Carolyn Bertozzi
About Carolyn R. Bertozzi
Carolyn R. Bertozzi, Ph.D., age 58, is an independent Class III director of Alnylam Pharmaceuticals, serving since January 2023 and standing for re‑election to a term ending in 2028. She sits on the Nominating & Corporate Governance Committee and the Science & Technology Committee; she is the Anne T. and Robert M. Bass Professor of Chemistry at Stanford (since 2015), Baker Family Director of Stanford’s Sarafan ChEM‑H (since 2021), and an HHMI Investigator (since 2000). Dr. Bertozzi was jointly awarded the 2022 Nobel Prize in Chemistry and is a member of the National Academy of Sciences, National Academy of Medicine, National Academy of Inventors, and several leading international academies .
Past Roles
| Organization | Role | Tenure | Committees/Impact |
|---|---|---|---|
| Stanford University | Anne T. & Robert M. Bass Professor of Chemistry | 2015–present | Scientific leadership, translational chemistry; Baker Family Director of Sarafan ChEM‑H (since 2021) |
| Howard Hughes Medical Institute | Investigator | 2000–present | Research leadership; drug discovery and chemical biology |
| University of California, Berkeley | Professor of Chemistry and Molecular & Cell Biology | 1996–2015 | Advanced glycoscience and chemical biology; founded several biopharma ventures |
External Roles
| Organization | Role | Status | Notes |
|---|---|---|---|
| OmniAb, Inc. | Director | Current | Public company directorship |
| Eli Lilly and Company | Director | Prior | Former public company directorship |
| National/international academies | Member (NAS, NAM, NAI, Royal Society, Accademia dei Lincei, Leopoldina) | Current | Scientific governance credentials |
Board Governance
- Independence: Board determined Dr. Bertozzi is independent under Nasdaq rules; all members of Audit, PC&C, and Nominating & Corporate Governance Committees are independent .

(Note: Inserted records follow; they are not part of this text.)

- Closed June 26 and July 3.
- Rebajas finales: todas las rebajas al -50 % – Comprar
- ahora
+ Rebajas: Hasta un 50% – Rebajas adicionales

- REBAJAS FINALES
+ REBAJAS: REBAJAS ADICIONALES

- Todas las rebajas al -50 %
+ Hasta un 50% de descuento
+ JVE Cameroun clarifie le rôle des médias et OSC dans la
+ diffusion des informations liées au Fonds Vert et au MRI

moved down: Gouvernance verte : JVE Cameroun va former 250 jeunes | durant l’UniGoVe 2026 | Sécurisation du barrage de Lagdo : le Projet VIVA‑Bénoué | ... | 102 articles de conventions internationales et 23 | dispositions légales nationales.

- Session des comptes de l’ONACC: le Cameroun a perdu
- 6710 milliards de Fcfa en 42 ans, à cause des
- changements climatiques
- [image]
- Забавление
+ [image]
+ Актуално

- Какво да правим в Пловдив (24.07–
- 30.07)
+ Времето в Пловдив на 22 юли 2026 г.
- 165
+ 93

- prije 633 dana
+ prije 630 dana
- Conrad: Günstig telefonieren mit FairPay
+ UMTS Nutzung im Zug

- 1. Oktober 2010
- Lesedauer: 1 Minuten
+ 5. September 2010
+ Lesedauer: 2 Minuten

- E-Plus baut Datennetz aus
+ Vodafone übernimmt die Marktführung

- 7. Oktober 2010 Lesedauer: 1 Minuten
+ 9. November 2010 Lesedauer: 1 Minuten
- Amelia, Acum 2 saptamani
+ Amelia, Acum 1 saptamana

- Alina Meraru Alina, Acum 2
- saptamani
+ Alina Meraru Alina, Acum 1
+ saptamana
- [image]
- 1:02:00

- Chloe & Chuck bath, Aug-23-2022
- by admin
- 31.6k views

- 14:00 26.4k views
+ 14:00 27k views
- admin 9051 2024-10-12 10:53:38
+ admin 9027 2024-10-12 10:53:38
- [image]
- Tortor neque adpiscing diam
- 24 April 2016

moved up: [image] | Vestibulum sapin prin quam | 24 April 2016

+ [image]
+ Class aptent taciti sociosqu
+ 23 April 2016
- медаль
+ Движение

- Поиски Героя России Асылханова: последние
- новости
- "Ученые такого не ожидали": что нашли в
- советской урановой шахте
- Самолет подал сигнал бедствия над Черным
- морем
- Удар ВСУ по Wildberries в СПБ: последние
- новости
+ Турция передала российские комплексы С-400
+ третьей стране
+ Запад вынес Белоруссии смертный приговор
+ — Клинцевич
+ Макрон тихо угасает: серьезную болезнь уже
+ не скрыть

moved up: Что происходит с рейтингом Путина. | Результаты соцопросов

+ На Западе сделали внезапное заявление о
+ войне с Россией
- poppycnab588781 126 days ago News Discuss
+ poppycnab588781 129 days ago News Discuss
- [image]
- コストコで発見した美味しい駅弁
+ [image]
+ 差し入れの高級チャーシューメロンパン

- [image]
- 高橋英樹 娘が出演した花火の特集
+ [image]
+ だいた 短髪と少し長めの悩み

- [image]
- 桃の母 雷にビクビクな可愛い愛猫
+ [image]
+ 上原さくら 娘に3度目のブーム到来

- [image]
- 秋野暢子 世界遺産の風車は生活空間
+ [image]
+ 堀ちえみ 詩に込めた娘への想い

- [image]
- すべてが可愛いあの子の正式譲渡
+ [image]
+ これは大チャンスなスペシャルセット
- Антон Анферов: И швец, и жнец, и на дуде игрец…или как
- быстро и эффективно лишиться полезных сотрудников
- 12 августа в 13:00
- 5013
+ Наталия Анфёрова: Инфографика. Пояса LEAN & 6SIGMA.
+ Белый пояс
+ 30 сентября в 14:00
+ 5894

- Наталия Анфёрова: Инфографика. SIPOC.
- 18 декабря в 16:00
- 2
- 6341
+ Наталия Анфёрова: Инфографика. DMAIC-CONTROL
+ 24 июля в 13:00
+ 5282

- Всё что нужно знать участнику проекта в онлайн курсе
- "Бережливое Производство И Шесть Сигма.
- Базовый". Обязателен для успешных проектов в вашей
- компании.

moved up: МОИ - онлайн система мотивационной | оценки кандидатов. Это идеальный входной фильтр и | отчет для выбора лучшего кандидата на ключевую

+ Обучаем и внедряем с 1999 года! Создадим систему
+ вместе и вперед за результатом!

- Committees: Nominating & Corporate Governance Committee (met 3 times); Science & Technology Committee (met 3 times) .
- Attendance: In 2024 the board met six times; each director attended at least 75% of board/committee meetings, and all directors attended the 2024 annual meeting .
- Board structure and oversight: Classified board with separate Chair (independent) and CEO; independent directors hold regular executive sessions; robust risk oversight across Audit, PC&C, Nominating & Corporate Governance, and Science & Technology Committees .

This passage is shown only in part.